**WHAT THE TASK REQUIRES**
If a line in the listing below contains "machine", return that line.

**RECORD EXTRACTS**
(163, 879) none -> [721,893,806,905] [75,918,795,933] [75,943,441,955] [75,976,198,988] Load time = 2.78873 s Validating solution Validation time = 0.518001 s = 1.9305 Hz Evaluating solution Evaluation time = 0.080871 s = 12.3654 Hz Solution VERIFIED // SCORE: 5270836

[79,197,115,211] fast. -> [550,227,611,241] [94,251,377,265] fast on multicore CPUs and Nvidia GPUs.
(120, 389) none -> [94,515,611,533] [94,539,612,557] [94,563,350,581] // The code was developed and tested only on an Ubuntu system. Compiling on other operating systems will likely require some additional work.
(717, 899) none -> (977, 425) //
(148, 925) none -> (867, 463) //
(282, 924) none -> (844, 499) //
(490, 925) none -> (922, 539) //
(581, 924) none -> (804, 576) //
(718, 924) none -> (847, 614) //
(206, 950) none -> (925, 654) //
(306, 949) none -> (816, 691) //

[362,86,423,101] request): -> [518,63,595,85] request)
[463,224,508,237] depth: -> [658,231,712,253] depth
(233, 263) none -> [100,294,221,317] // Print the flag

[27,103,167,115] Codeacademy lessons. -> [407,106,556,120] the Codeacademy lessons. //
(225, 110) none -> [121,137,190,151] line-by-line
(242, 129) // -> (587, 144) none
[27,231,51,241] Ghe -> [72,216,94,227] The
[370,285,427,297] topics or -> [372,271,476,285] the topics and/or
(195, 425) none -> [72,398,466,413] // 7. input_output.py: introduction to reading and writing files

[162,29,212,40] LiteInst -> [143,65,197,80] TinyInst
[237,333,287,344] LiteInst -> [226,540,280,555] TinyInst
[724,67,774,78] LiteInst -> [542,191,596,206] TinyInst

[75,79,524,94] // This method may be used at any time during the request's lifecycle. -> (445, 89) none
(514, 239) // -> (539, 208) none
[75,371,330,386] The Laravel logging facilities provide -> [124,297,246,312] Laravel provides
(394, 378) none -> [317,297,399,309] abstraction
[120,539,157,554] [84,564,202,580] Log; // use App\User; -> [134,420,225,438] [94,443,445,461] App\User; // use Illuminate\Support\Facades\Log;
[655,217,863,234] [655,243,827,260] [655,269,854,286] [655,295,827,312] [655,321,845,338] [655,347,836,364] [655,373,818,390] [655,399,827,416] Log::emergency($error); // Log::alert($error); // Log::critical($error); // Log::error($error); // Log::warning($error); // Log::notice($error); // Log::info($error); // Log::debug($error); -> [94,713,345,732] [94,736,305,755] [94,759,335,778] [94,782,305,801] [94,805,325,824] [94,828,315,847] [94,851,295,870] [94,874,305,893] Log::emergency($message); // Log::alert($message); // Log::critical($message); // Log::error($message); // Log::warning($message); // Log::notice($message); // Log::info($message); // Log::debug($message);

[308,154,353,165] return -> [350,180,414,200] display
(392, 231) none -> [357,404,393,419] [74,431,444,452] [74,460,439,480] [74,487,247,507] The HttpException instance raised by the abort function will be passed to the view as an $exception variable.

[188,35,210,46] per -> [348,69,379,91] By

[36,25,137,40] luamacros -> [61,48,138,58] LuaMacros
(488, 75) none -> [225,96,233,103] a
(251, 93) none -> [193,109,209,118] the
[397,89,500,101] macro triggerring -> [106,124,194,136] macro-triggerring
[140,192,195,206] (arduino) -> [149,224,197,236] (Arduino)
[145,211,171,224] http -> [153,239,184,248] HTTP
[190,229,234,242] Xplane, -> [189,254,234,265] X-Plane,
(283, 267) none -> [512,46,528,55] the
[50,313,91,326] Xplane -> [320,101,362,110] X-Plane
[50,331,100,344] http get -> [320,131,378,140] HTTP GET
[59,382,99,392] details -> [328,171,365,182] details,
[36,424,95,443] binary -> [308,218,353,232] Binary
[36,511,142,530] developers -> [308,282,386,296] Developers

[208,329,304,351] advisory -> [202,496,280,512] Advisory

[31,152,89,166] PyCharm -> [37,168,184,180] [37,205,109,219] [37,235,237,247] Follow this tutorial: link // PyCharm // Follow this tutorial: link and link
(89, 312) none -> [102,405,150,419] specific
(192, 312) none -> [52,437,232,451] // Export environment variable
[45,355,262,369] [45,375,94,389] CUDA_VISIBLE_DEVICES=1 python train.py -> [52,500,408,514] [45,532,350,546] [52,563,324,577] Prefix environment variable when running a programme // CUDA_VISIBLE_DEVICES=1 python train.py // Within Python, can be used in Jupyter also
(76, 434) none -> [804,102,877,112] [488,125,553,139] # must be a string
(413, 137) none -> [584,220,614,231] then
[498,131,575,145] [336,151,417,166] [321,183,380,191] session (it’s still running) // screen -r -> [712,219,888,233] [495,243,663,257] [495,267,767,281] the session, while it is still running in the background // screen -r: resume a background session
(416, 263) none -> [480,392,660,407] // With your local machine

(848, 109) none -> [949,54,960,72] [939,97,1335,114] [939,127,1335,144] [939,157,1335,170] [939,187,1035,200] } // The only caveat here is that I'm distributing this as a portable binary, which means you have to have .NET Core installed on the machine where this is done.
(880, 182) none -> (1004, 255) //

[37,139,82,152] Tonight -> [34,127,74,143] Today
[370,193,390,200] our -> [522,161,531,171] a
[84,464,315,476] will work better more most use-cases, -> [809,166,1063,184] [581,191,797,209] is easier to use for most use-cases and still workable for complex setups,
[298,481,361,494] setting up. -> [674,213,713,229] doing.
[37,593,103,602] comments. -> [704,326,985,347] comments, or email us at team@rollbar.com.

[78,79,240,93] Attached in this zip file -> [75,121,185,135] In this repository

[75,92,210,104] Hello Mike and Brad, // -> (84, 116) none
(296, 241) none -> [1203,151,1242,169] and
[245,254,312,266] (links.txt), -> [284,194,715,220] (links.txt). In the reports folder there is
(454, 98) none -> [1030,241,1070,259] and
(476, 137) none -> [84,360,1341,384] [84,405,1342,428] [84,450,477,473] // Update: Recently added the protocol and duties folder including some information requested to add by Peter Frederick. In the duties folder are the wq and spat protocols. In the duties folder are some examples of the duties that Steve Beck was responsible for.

**PROBLEM SOLUTION**
(416, 263) none -> [480,392,660,407] // With your local machine
(848, 109) none -> [949,54,960,72] [939,97,1335,114] [939,127,1335,144] [939,157,1335,170] [939,187,1035,200] } // The only caveat here is that I'm distributing this as a portable binary, which means you have to have .NET Core installed on the machine where this is done.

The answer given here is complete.